Since the publication of the datasets odML was developed further, so an updated odML version exists. In a first step we are converting the metadata files from odML file version 1.0 to file version 1.1 using the version conversion tool provided by odML. In a second step we use odMLtables to select only information related to the subject of the experiment and store this in a separate metadata file.


In [ ]:
# inplace conversion of odMl files to latest odML version
from odml.tools.version_converter import VersionConverter
for filename in filenames:
    converter = VersionConverter(filename)
    converter.convert()
    converter.write_to_file(filename)


# load odml file using odmltables and extract subset of information
import odmltables as odt

# extract only directly related subject information
for filename in filenames:
    odmlfile = odt.OdmlTable(filename)
    odmlfile.filter(SectionName='Subject')
    new_filename = filename.split('.')[0] + '_filtered.odml'
    odmlfile.write2odml(new_filename)

The generated odML files, which contain only a subset of the metadata can now be visualized in a browser using the odML style sheet. For this just place the style sheet in the same folder as your odML file and open the odML file in your browser. Here we use a helper function to display the odML content using the odML style sheet.


In [ ]:
# This is utility code for displaying the odML file as html representation here.
# You can also just open the odML file in your browser having the style sheet in the same location as your odML file and
# will get the same result
from IPython.display import display, HTML
import lxml.etree as ET

def display_odML_as_html(odML_file, xsl_file='odml.xsl'):
    # generate html representation from odML file and style sheet
    dom = ET.parse(odML_file)
    xslt = ET.parse(xsl_file)
    transform = ET.XSLT(xslt)
    newdom = transform(dom)
    # display html
    display(HTML(ET.tostring(newdom, pretty_print=True).decode()))

In [ ]:
# display the extracted subsection for one of the datasets
display_odML_as_html(filenames[0].split('.')[0] + '_filtered.odml')

Comparison of metadata

In many cases metadata collections contain repeating structures, containing similar information for different contexts. Comparing these information located in different parts of the odML structure in a single table helps gaining an overview of the metadata and is sometimes required to be tracked in lab book tables. odMLtables offers a comparison function within an odML document, which generates such an overview table for a selected number of subsections. The published metadata collection contains information about 96 active recording electrodes, characterizing each in a separate odML section. The properties in these sections are always the same and only the structure of the subsections differs depending on the preprocessing (spikesorting) of the data. The basic electrode properties are a variety of different IDs associated with each electrode, it's impedance and length.

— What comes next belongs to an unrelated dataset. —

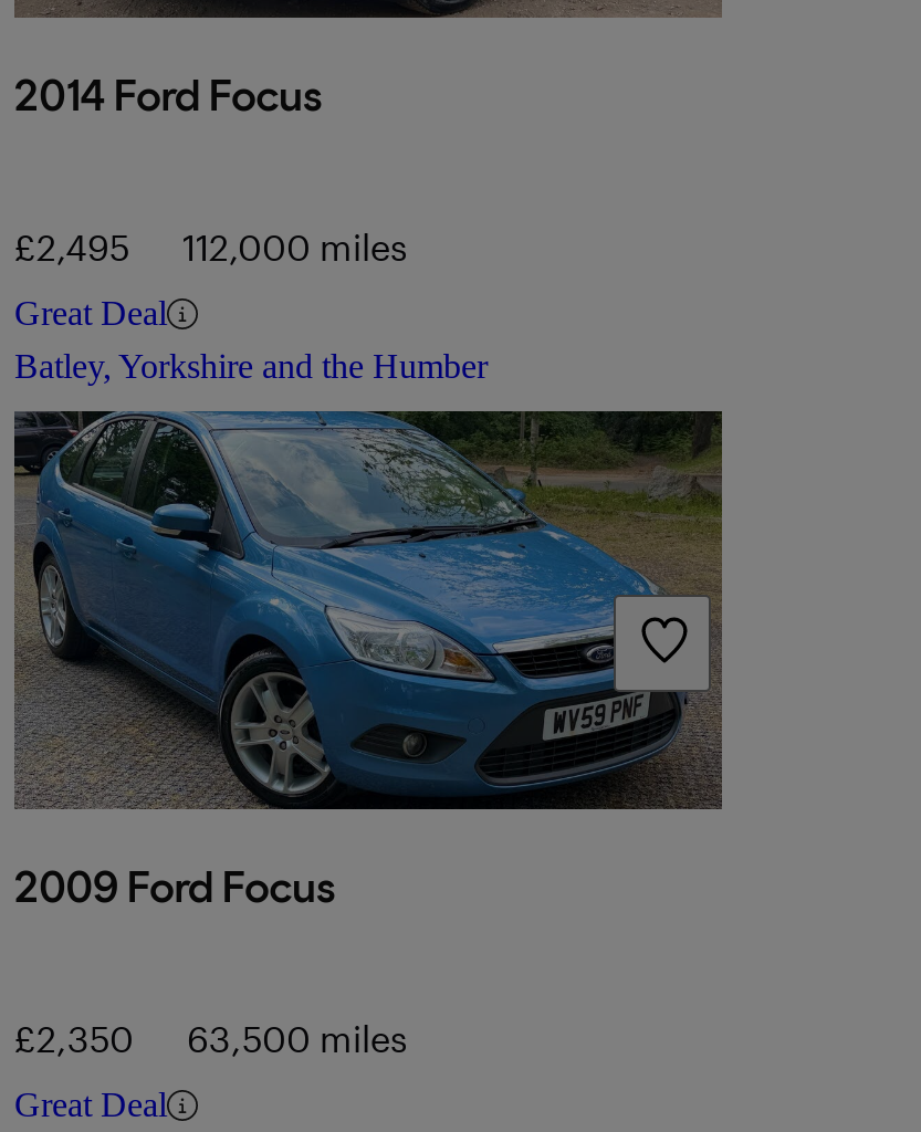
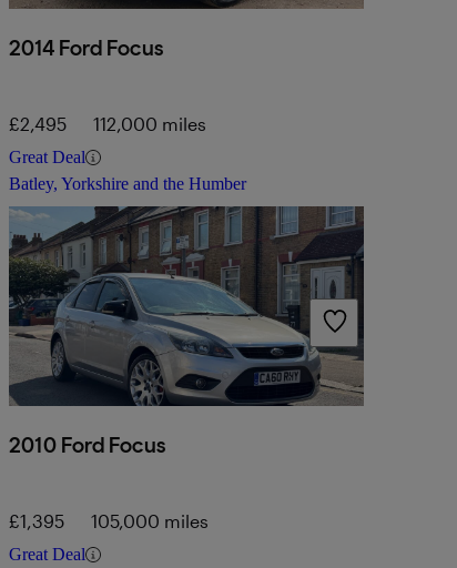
[12,409,724,912] [image] | 2009 Ford Focus -> [8,205,365,458] [image] | 2010 Ford Focus
[14,1016,134,1058] £2,350 -> [9,510,64,531] £1,395
[187,1016,408,1058] 63,500 miles -> [91,510,209,531] 105,000 miles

The odMLtables comparison generates a xls or csv table listing the shared properties against the sections to compare.


In [ ]:
for filename in filenames:
    # create an odMLtables table for comparison with functionality to write to xls
    comparetable = odt.CompareSectionXlsTable()
    comparetable.load_from_file(filename)
    # specify which section to compare, here the first 5 of 97 electrodes
    comparetable.choose_sections(*['Electrode_{:03d}'.format(i) for i in range(1,6)])
    # write comparison table to xls format
    comparetable.write2file(filename.split('.')[0] + '_electrode_comparison.xls')

The resulting overview table looks like shown below, listing the shared properties in different rows and the selected electrodes in columns. Comparison tables only contain a subset of the metadata from the original document and are lacking the corresponding metadata for reconstruction of the original odML file. Therefore these are only for visualization and documentation purposes, but not for further enrichment or storage of metadata.